Non-trivial example of undefined behavior with const_cast

Question

The following code is, as far as I understand it, undefined behavior according to the c++ standard (section 7.1.5.1.4 [dcl.type.cv]/4 in particular).

#include <iostream>

struct F;
F* g;

struct F {
    F() : val(5)
    {
        g = this;
    }
    int val;
};


const F f;

int main() {
    g->val = 8;
    std::cout << f.val << std::endl;
}

However, this prints '8' with every compiler and optimization setting I have tried.
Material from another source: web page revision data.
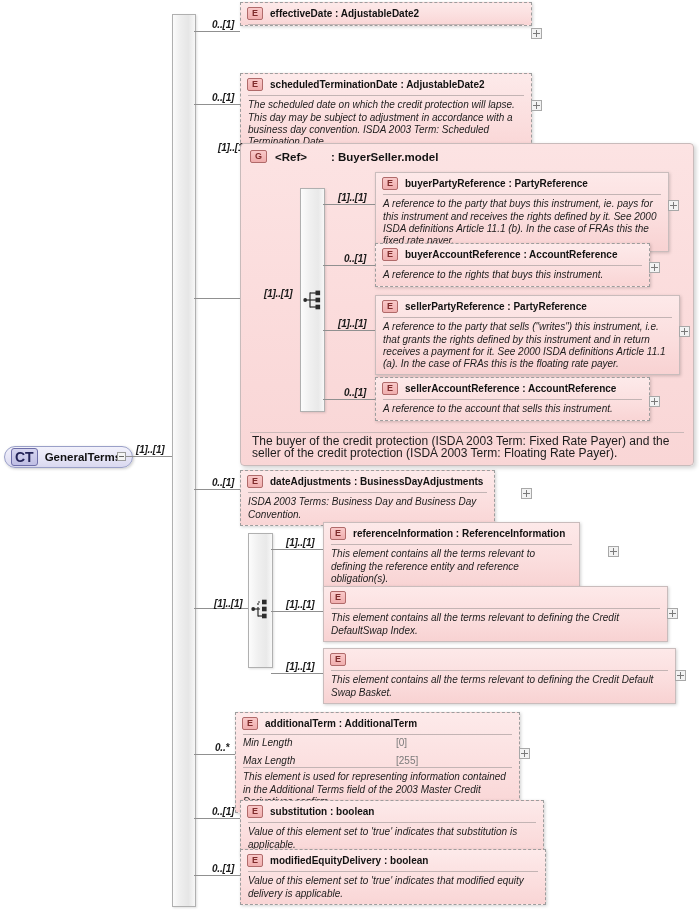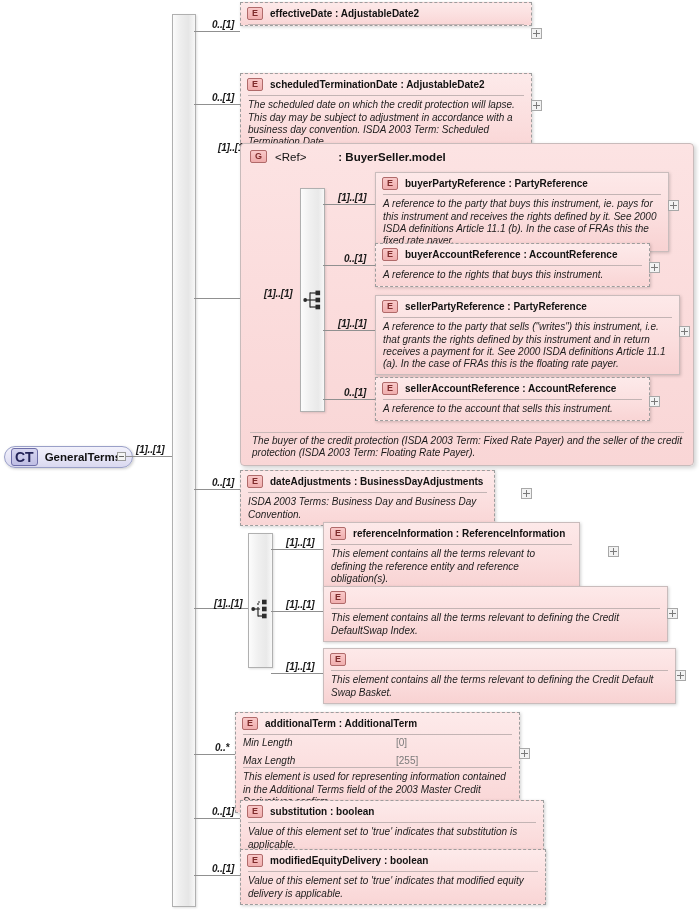"<Ref>" .groupbox .gref { font-weight: normal -> bold }
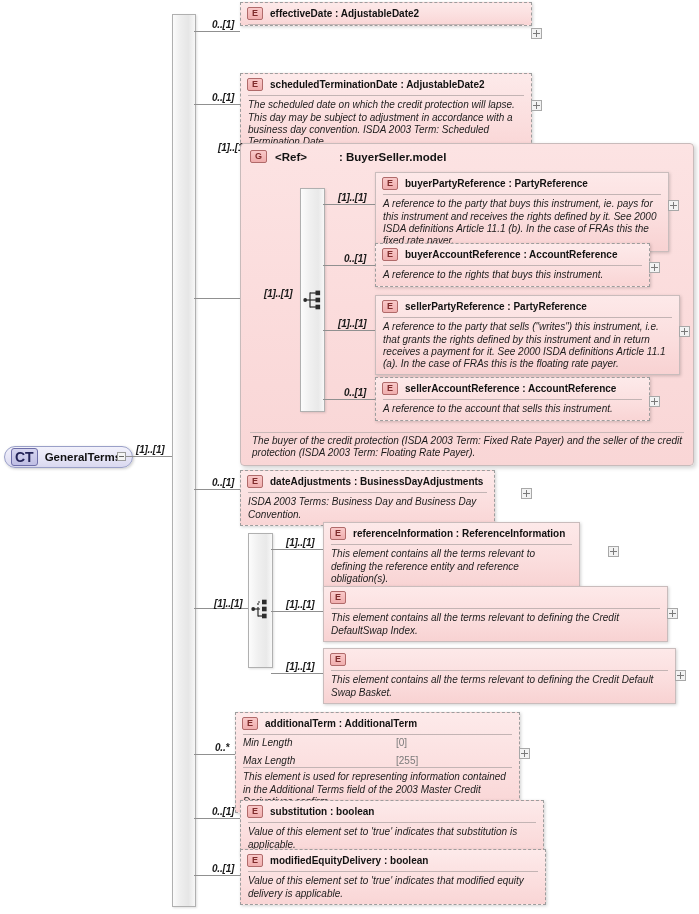": BuyerSeller.model" .groupbox .gtype { margin-left: 24px -> 16px }
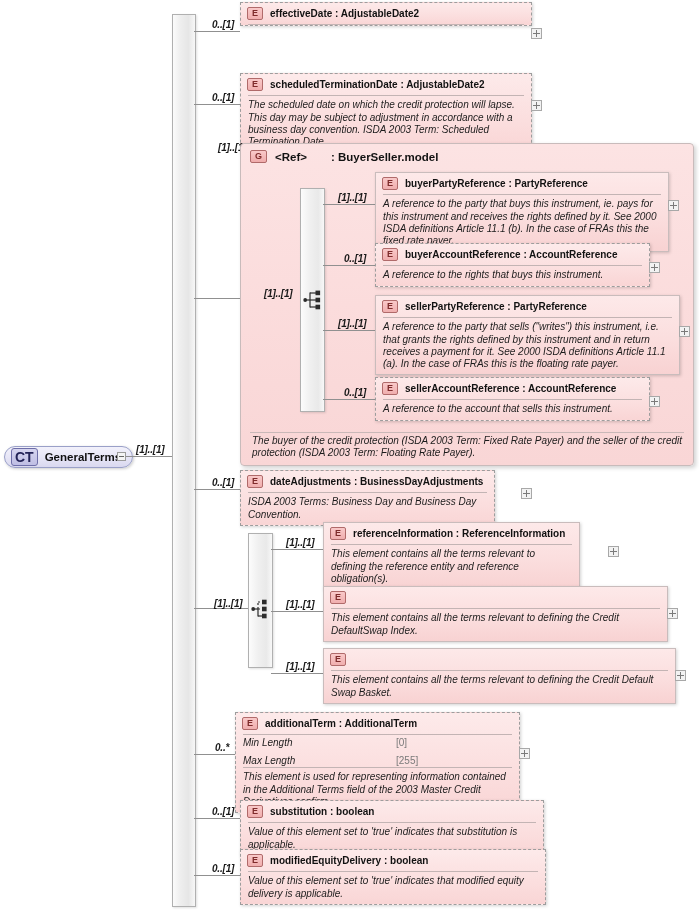"The buyer of the credit" .gfoot { font-size: 10px -> 12px; font-style: italic -> none }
Question : Is there an example that will exhibit unexpected results with this type of "implicit const_cast"?

I am hoping for something as spectacular as the results of

#include <iostream>
int main() {
    for (int i = 0; i <=4; ++i)
        std::cout << i * 1000000000 << std::endl;
}

on, eg, gcc 4.8.5 with -O2

EDIT : the relevant section from the standard

7.1.5.1.4: Except that any class member declared mutable (7.1.1) can be modified, any attempt to modify a const object during its lifetime (3.8) results in undefined behavior.

In reply to the comment suggesting a duplicate; it is not a duplicate because I am asking for an example where "unexpected" results occur.

Answer 1

Not as spectacular:

fh (guards omitted):

struct F;
extern F* g;

struct F {
    F() : val(5)
    {
        g = this;
    }
    int val;
};

extern const F f;
void h();

TU1:

#include "f.h"
// definitions
F* g;
const F f;
void h() {}    

TU2:

#include "f.h"
#include <iostream>
int main() {
    h(); // ensure that globals have been initialized
    int val = f.val;
    g->val = 8;
    std::cout << (f.val == val) << '\n';
}

Prints 1 when compiled with g++ -O2 , and 0 when compiled with -O0 .

Answer 2

The main case of "undefined" behavior would be that typically, if someone sees const , they will assume that it does not change. So, const_cast intentionally does something that many libraries and programs would either not expect to be done or consider as explicit undefined behavior. It's important to remember that not all undefined behavior comes from the standard alone, even if that is the typical usage of the term.

That said, I was able to locate a place in the standard library where such thinking can be applied to do something I believe would more narrowly be considered undefined behavior: generating an std::map with "duplicate keys":

#include "iostream"
#include "map"

int main( )
{
    std::map< int, int > aMap;

    aMap[ 10 ] = 1;
    aMap[ 20 ] = 2;

    *const_cast< int* >( &aMap.find( 10 )->first ) = 20;

    std::cout << "Iteration:" << std::endl;
    for( std::map< int,int >::iterator i = aMap.begin(); i != aMap.end(); ++i )
        std::cout << i->first << " : " << i->second << std::endl;

    std::cout << std::endl << "Subscript Access:" << std::endl;
    std::cout << "aMap[ 10 ]" << " : " << aMap[ 10 ] << std::endl;
    std::cout << "aMap[ 20 ]" << " : " << aMap[ 20 ] << std::endl;

    std::cout << std::endl << "Iteration:" << std::endl;
    for( std::map< int,int >::iterator i = aMap.begin(); i != aMap.end(); ++i )
        std::cout << i->first << " : " << i->second << std::endl;
}

The output is:

Iteration:
20 : 1
20 : 2

Subscript Access:
aMap[ 10 ] : 0
aMap[ 20 ] : 1

Iteration:
10 : 0
20 : 1
20 : 2

Built with g++.exe (Rev5, Built by MSYS2 project) 5.3.0 .

Obviously, there is a mismatch between the access keys and the key values in the stored pairs. It also seems that the 20:2 pair is not accessible except via iteration.

My guess is that this is happening because map is implemented as a tree. Changing the value leaves it where it initially was (where 10 would go), so it does not overwrite the other 20 key. At the same time, adding an actual 10 does not overwrite the old 10 because on checking the key value, it's not actually the same

I do not have a standard to look at right now, but I would expect this violates the definition of map on a few levels.

It might also lead to worse behavior, but with my compiler/OS combo I was unable to get it to do anything more extreme, like crash.